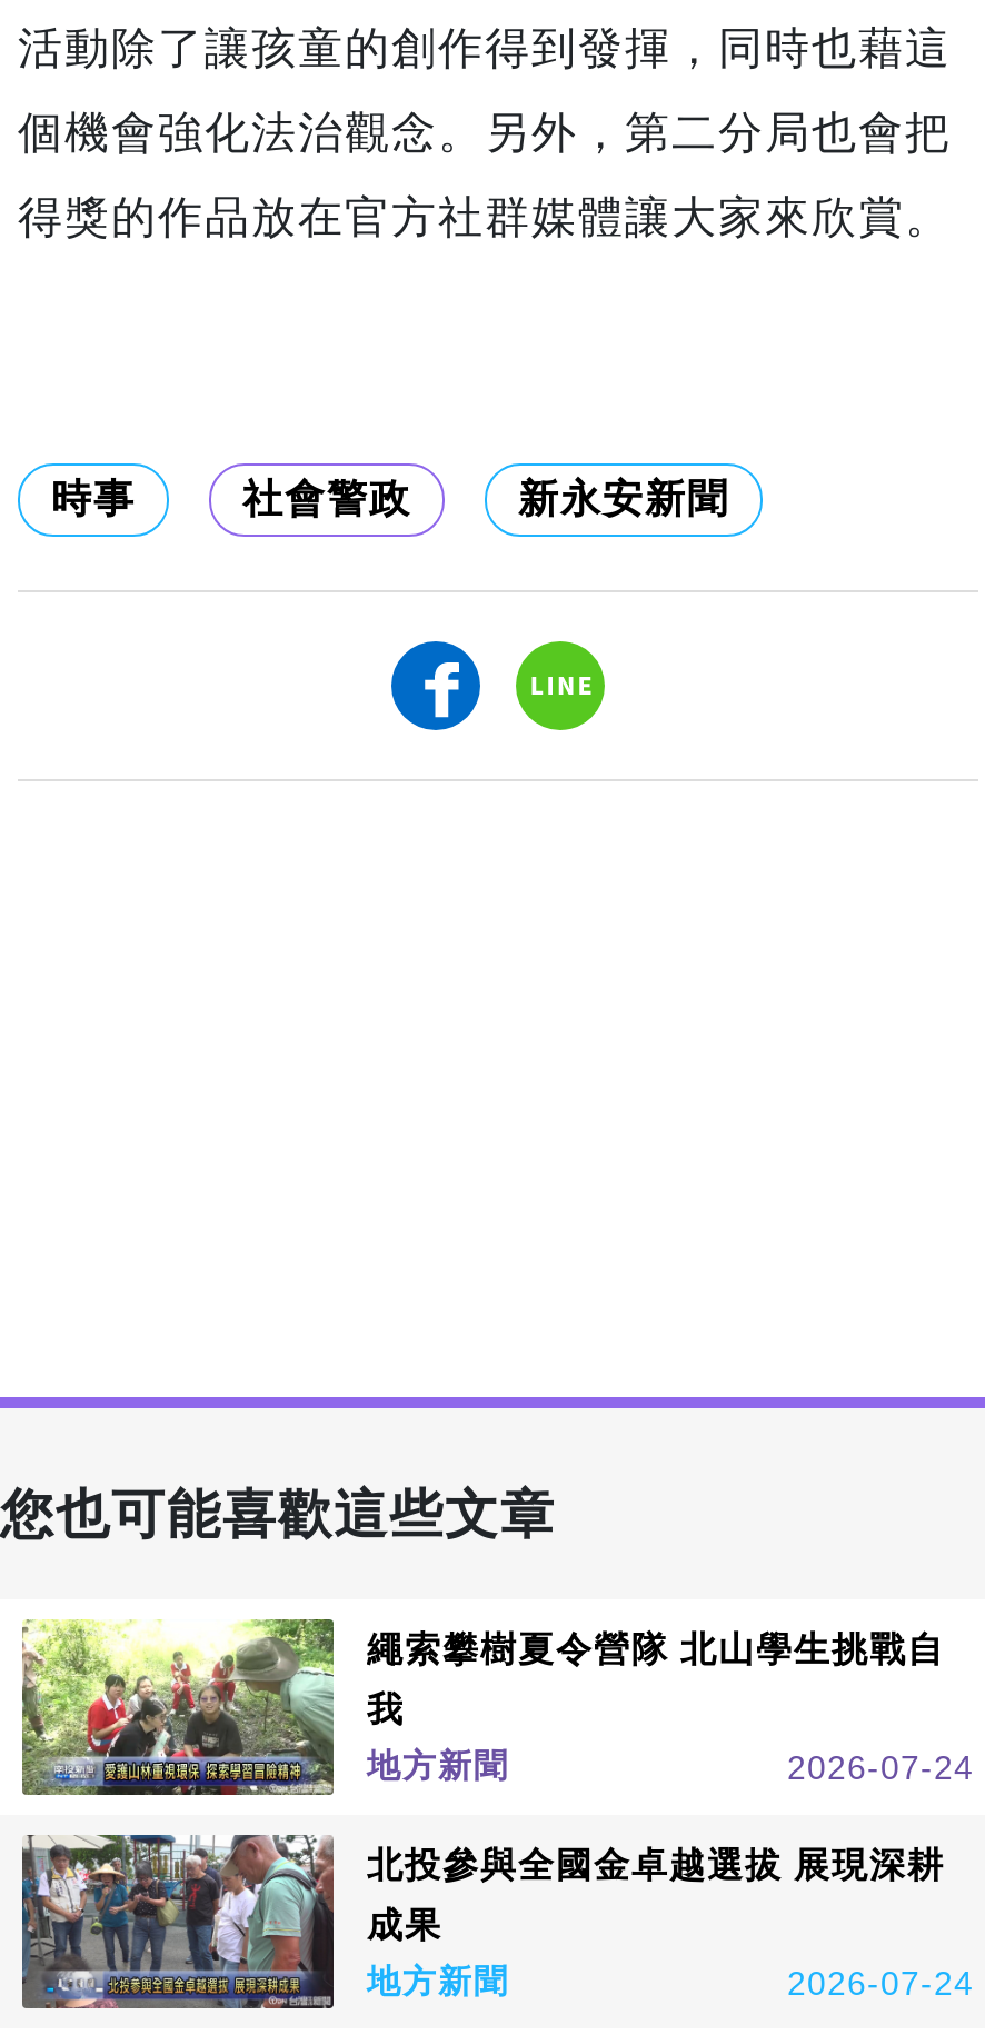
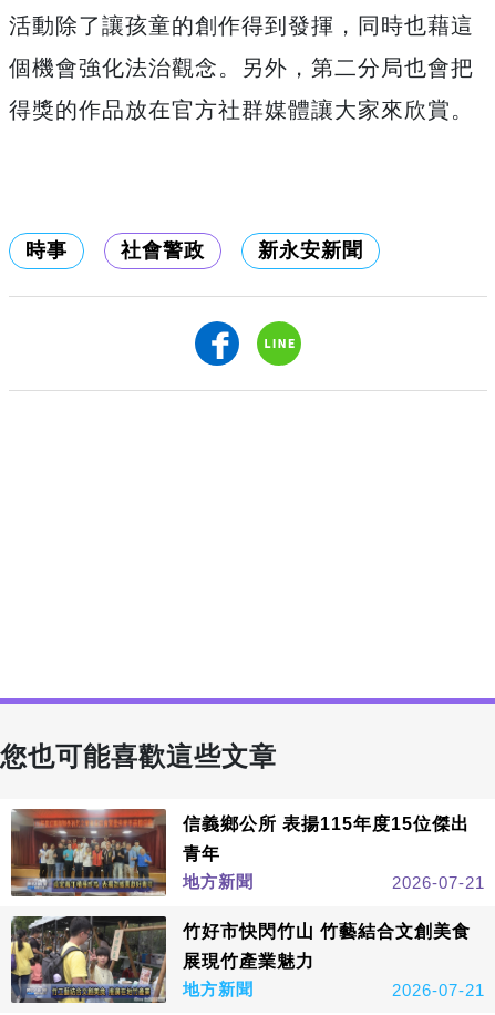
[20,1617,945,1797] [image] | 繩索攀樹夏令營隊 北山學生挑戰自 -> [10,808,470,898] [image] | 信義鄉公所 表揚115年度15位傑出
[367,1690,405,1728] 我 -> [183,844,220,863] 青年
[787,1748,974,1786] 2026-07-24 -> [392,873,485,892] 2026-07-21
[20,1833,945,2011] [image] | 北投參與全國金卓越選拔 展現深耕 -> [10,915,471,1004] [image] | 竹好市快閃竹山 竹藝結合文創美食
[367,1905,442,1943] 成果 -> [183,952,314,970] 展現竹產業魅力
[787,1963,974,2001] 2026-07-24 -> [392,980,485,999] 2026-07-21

───

EXERCISE OBJECTIVE -> Please state how many lines in the entries above include the string "image", and write only that number.

ANSWER BOX -> 2